BofA Strikes Out in Pursuit of Bankrupt Firm

     (CN) – Bank of America cannot sue over an equipment maker’s bankruptcy that cost it $34 million, the 7th Circuit ruled, noting that “in court, as in baseball, three strikes and you’re out.”
     The manufacturer – consolidated companies Knight Industries, Knight Quartz Flooring and Knight-Celotex – filed for Chapter 11 bankruptcy after defaulting on the multimillion dollar loan in 2009.
     Bank of America claimed Knight’s directors and managers “looted the firm and that its accountants failed to detect the defalcations,” the federal appeals court noted.
     Knight accountants – Frost, Ruttenberg & Rothblatt and FGMK LLC – invoked protection under 225 ILCS 450/30.1, which “provides that an accountant is liable only to its clients unless the accountant itself committed fraud (which no one alleges here) or ‘was aware that a primary intent of the client was for the professional services to benefit or influence the particular person bringing the action,'” the ruling states (parentheses in original).
     A federal judge dismissed all of the bank’s claims, however, finding that the third amended complaint did not plausibly allege that the accountants knew Knight’s “primary intent” was to benefit the bank.
     The 7 Circuit affirmed Thursday.
     “The client’s ‘primary intent’ is irrelevant when the client itself sues the accountant for malpractice,” Chief Judge Frank Easterbrook wrote for a three-person panel. “That led us to ask why the bank is the plaintiff. Why not the trustee in bankruptcy? A trustee inherits all of a bankrupt entity’s claims; a suit by the trustee would be treated just like a suit by Knight itself. But Knight was liquidated without the trustee advancing any claim against the accountants. We asked the bank’s lawyer at oral argument why it sued the accountants outside the bankruptcy rather than arranging for the trustee to bring the claim as part of the bankruptcy. The answer boiled down to the proposition that the bank wants everything for itself; it is unwilling to allow other creditors to lay hands on any money. The upshot of this attitude is that the claim fails outright. A share of some recovery would be better than 100 percent of nothing. But that’s the choice the bank made.”
     Defects in Bank of America’s amended complaints supplied a sufficient basis for dismissal of the claims, according to the eight-page ruling states.
     “The bank was not making progress toward an acceptable complaint; the district judge saw it become longer without becoming more specific,” Easterbrook wrote. “And the bank has not argued that it needed discovery to supply particulars. As Knight’s principal lender, and through the bankruptcy, the bank had ample access to Knight’s books and records.
     “Perhaps the bank could have shown, in its appellate briefs, that it is at last aware of the problem and able to fix the defects,” the ruling continues. “Yet the briefs are as maddeningly vague as the complaint.
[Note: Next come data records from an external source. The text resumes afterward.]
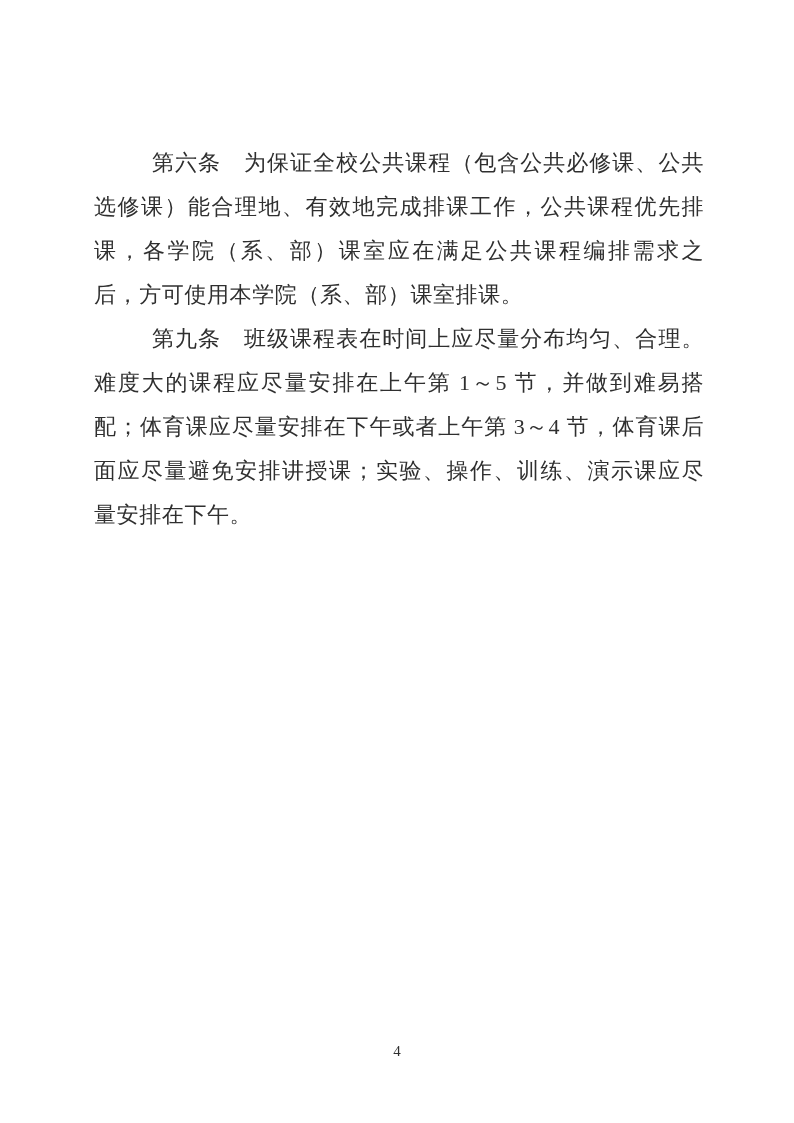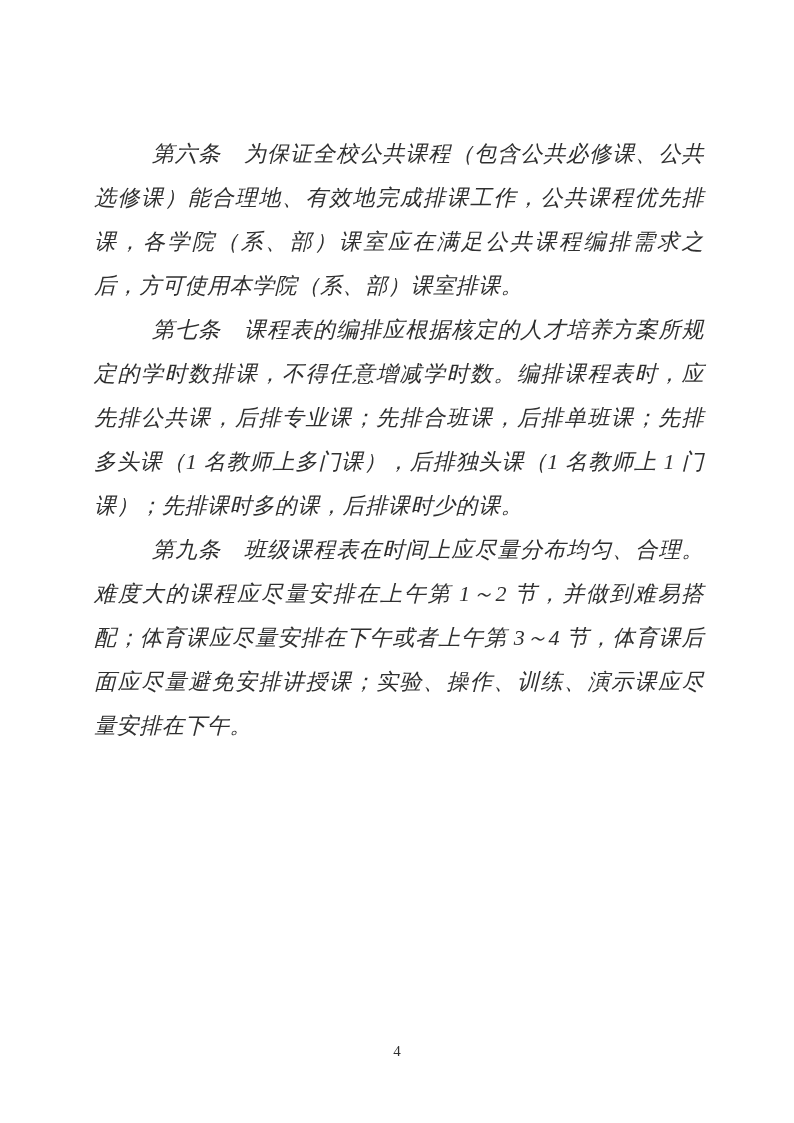--- a/index.html
+++ b/index.html
@@ -18,10 +18,9 @@
   }
   .content {
     position: absolute;
-    top: 132px;
+    top: 141px;
     left: 94px;
     width: 610px;
-    font-style: italic;
   }
   .para {
     margin: 0;

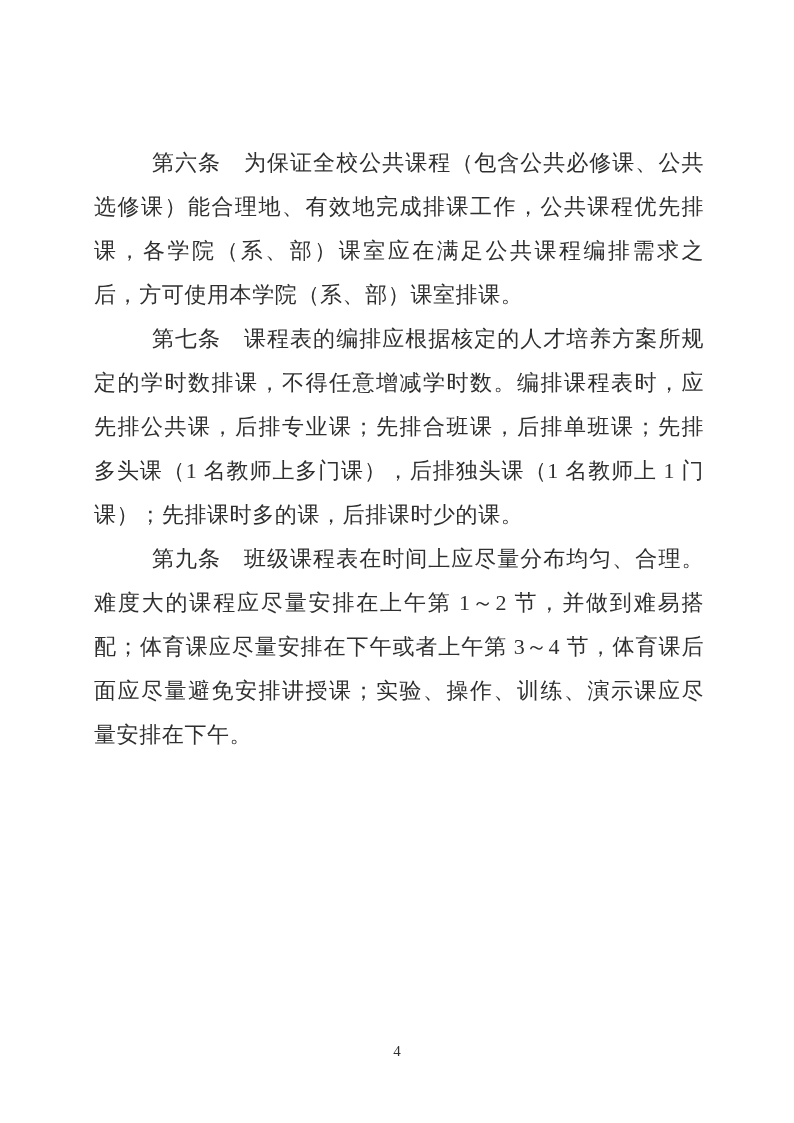--- a/index.html
+++ b/index.html
@@ -55,7 +55,6 @@
 
     <p class="para"><span class="art-no">第六条</span><span>为保证全校公共课程（包含公共必修课、公共选修课）能合理地、有效地完成排课工作，公共课程优先排课，各学院（系、部）课室应在满足公共课程编排需求之后，方可使用本学院（系、部）课室排课。</span></p>
 
-    <p class="para"><span class="art-no">第七条</span><span>课程表的编排应根据核定的人才培养方案所规定的学时数排课，不得任意增减学时数。编排课程表时，应先排公共课，后排专业课；先排合班课，后排单班课；先排多头课（1 名教师上多门课），后排独头课（1 名教师上 1 门课）；先排课时多的课，后排课时少的课。</span></p>
 
 
     <p class="para"><span class="art-no">第九条</span><span>班级课程表在时间上应尽量分布均匀、合理。难度大的课程应尽量安排在上午第 1～2 节，并做到难易搭配；体育课应尽量安排在下午或者上午第 3～4 节，体育课后面应尽量避免安排讲授课；实验、操作、训练、演示课应尽量安排在下午。</span></p>

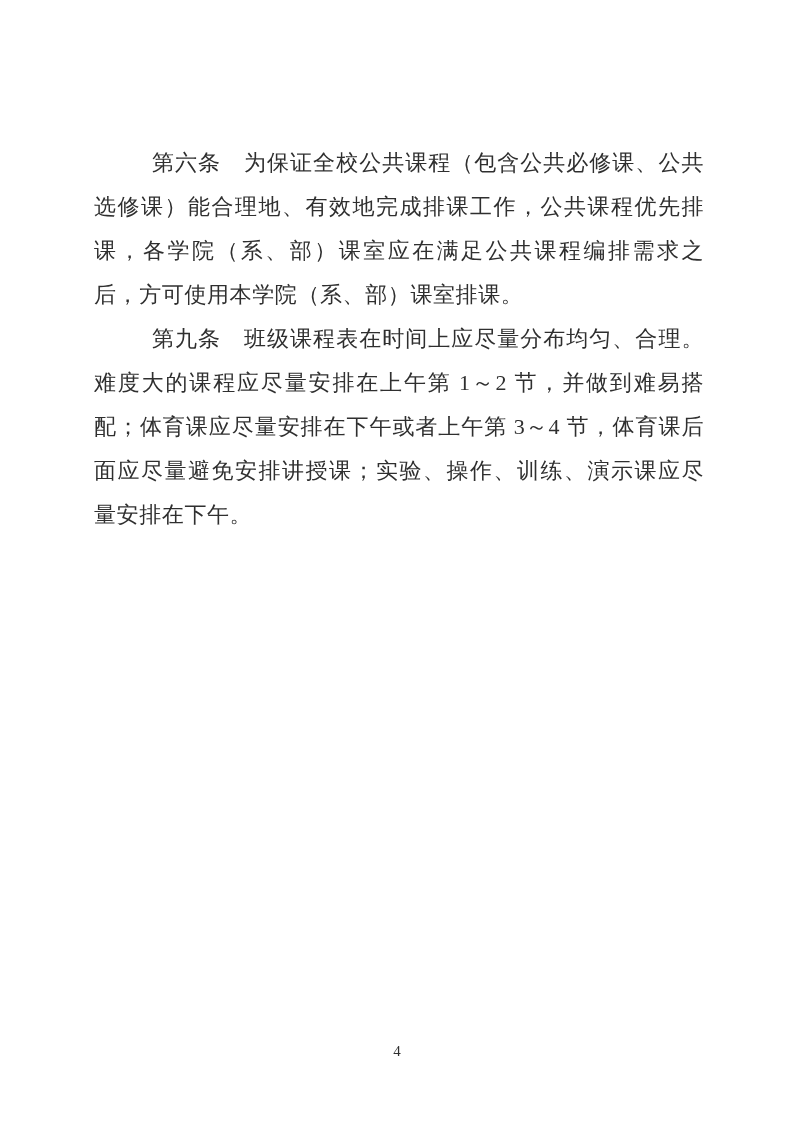--- a/index.html
+++ b/index.html
@@ -57,7 +57,7 @@
 
 
 
-    <p class="para"><span class="art-no">第九条</span><span>班级课程表在时间上应尽量分布均匀、合理。难度大的课程应尽量安排在上午第 1～2 节，并做到难易搭配；体育课应尽量安排在下午或者上午第 3～4 节，体育课后面应尽量避免安排讲授课；实验、操作、训练、演示课应尽量安排在下午。</span></p>
+    <p class="para"><span class="art-no">第九条</span><span>班级课程表在时间上应尽量分布均匀、合理。难度大的课程应尽量安排在上午第 1～5 节，并做到难易搭配；体育课应尽量安排在下午或者上午第 3～4 节，体育课后面应尽量避免安排讲授课；实验、操作、训练、演示课应尽量安排在下午。</span></p>
 
 
   </div>

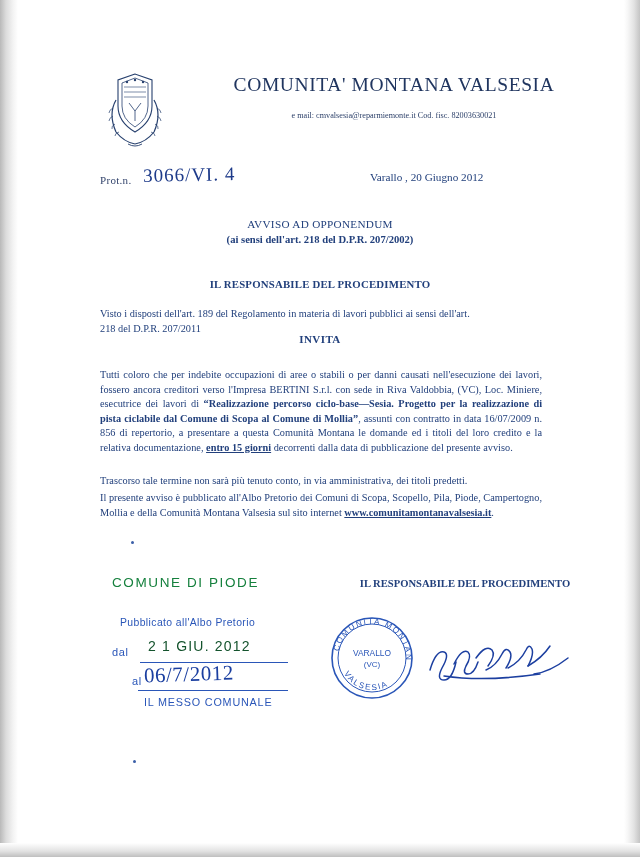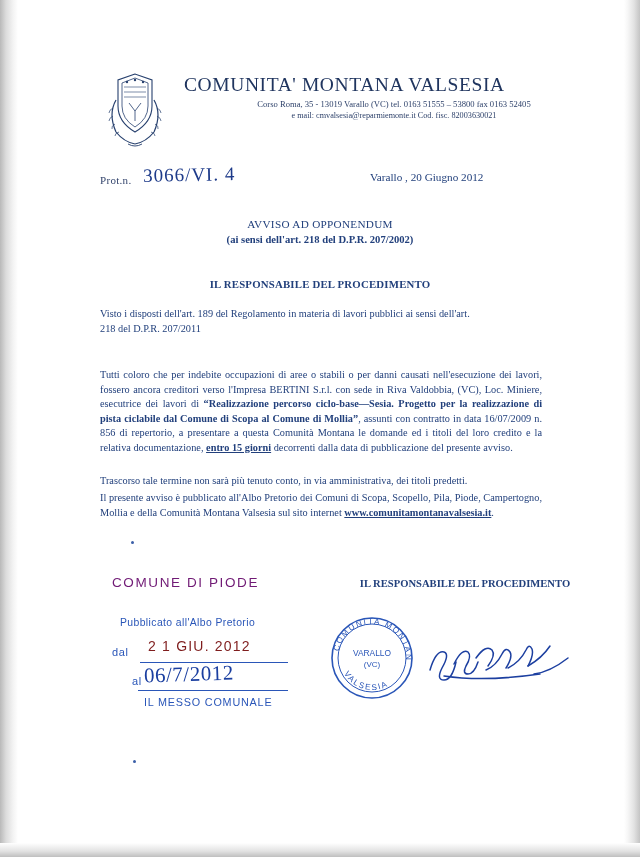--- a/index.html
+++ b/index.html
@@ -72,7 +72,7 @@
     left: 184px;
     top: 74px;
     width: 420px;
-    text-align: left;
+    text-align: center;
     font-family: "Liberation Serif", serif;
     font-size: 19.5px;
     letter-spacing: 0.6px;

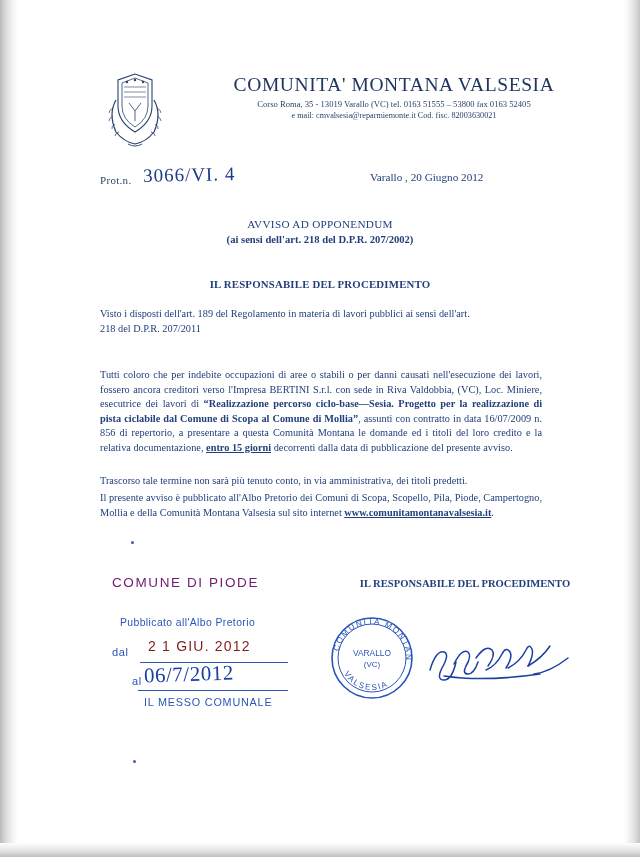--- a/index.html
+++ b/index.html
@@ -349,7 +349,6 @@
   </div>
 
   <div class="org-title">COMUNITA' MONTANA VALSESIA</div>
-  <div class="org-addr">Corso Roma, 35 - 13019 Varallo (VC) tel. 0163 51555 – 53800  fax 0163 52405</div>
   <div class="org-mail">e mail: cmvalsesia@reparmiemonte.it    Cod. fisc. 82003630021</div>
 
   <div class="prot-label">Prot.n.</div>

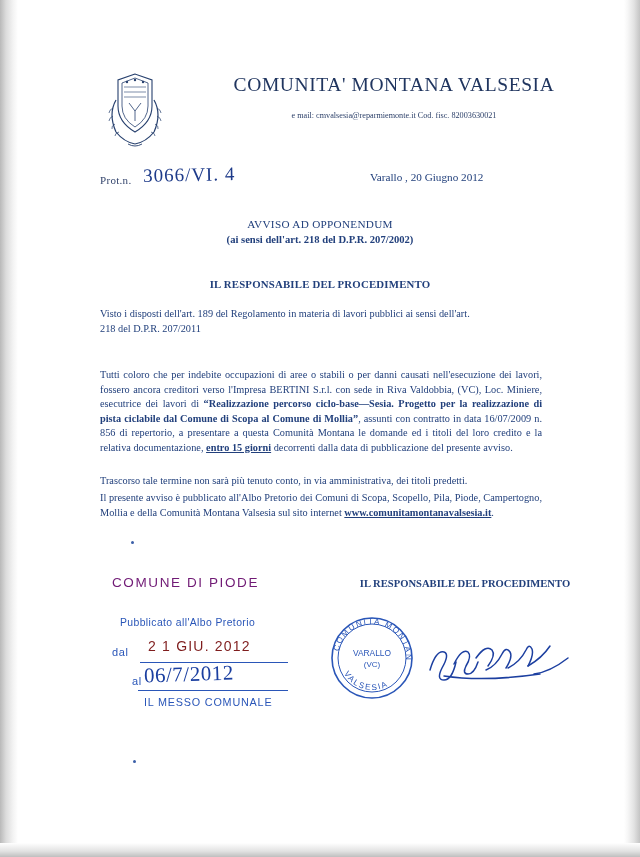--- a/index.html
+++ b/index.html
@@ -365,6 +365,7 @@
     <span>218 del D.P.R. 207/2011</span>
   </div>
 
+  <div class="invita">INVITA</div>
 
   <div class="para p-main">
     <span>Tutti coloro che per indebite occupazioni di aree o stabili o per danni causati nell'esecuzione dei lavori, fossero ancora creditori verso l'Impresa BERTINI S.r.l.  con sede in Riva Valdobbia, (VC), Loc. Miniere, esecutrice dei lavori di </span><b class="bold">“Realizzazione percorso ciclo-base—Sesia. Progetto per la realizzazione di pista ciclabile dal Comune di Scopa al Comune di Mollia”</b><span>, assunti con contratto in data 16/07/2009 n. 856 di repertorio, a presentare a questa Comunità Montana le domande ed i titoli del loro credito e la relativa documentazione, </span><b class="bold"><u class="uline">entro 15 giorni</u></b><span> decorrenti dalla data di pubblicazione del presente avviso.</span>

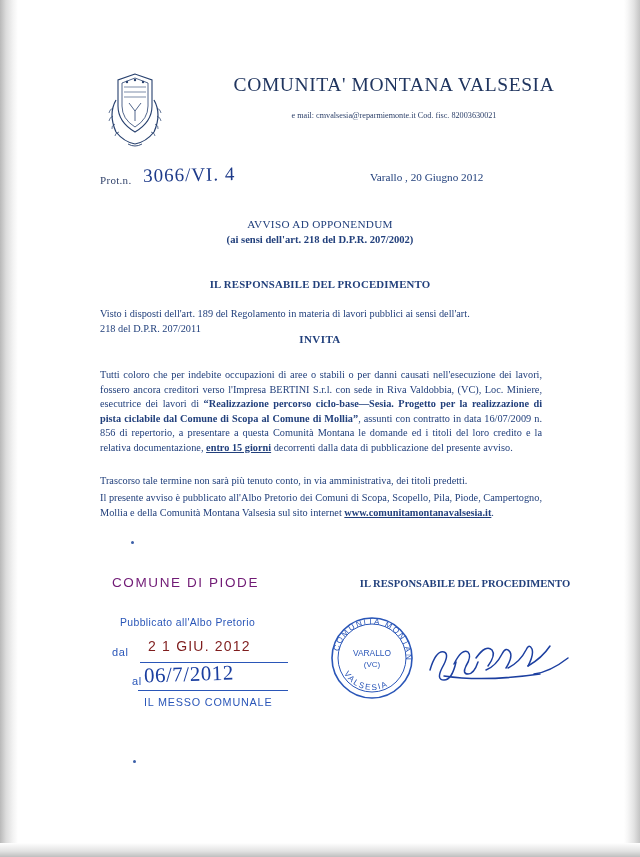--- a/index.html
+++ b/index.html
@@ -218,7 +218,7 @@
     font-family: "Liberation Sans", sans-serif;
     font-size: 13.5px;
     letter-spacing: 1.6px;
-    color: #701a75;
+    color: #15803d;
   }
   .stamp-sub {
     position: absolute;

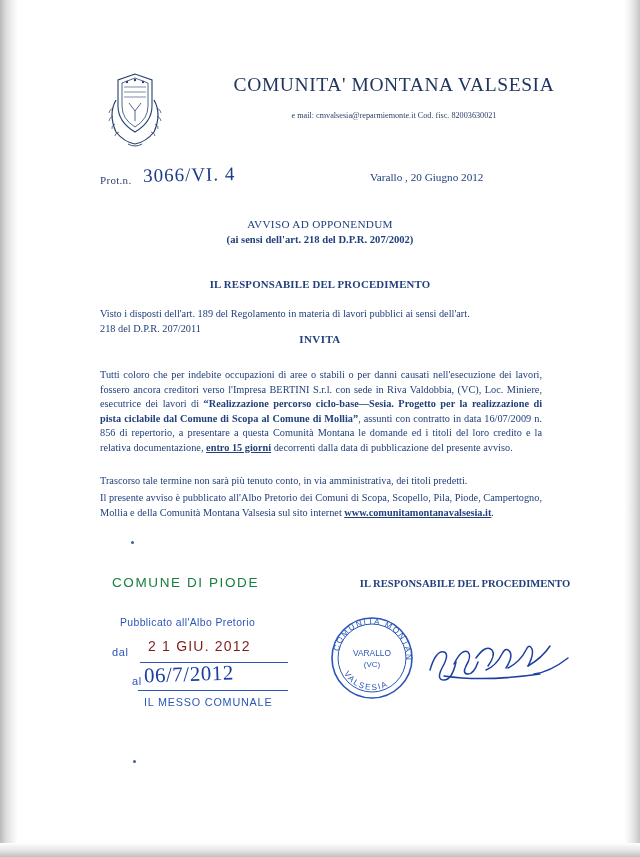--- a/index.html
+++ b/index.html
@@ -251,7 +251,7 @@
     font-family: "Liberation Sans", sans-serif;
     font-size: 14px;
     letter-spacing: 1.2px;
-    color: #7f1d1d;
+    color: #14532d;
   }
   .stamp-date2 {
     position: absolute;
They go on and on about what defendants collectively did, without imputing concrete acts to specific litigants.”
     The panel called on the most fundamental rule of America’s Pastime to close the ruling.
     “The complaint that the District Court dismissed was the bank’s third try – and, at 87 pages, it was short on specifics though not on words,” Easterbrook wrote. “The bank insists that the district judge abused his discretion by dismissing the complaint with prejudice rather than allowing it to try again. But in court, as in baseball, three strikes and you’re out.”
     Under Rule 15(a), a party may amend its complaint “once as a matter of course,” according to the ruling.
     “After that, leave to amend depends on persuading the judge that an amendment would solve outstanding problems without causing undue prejudice to the adversaries,” Easterbrook added. “The bank was allowed to amend twice, and its lack of success in giving notice and framing a manageable suit allowed the district judge to conclude, without abusing his discretion, that this suit has reached the end of the road.”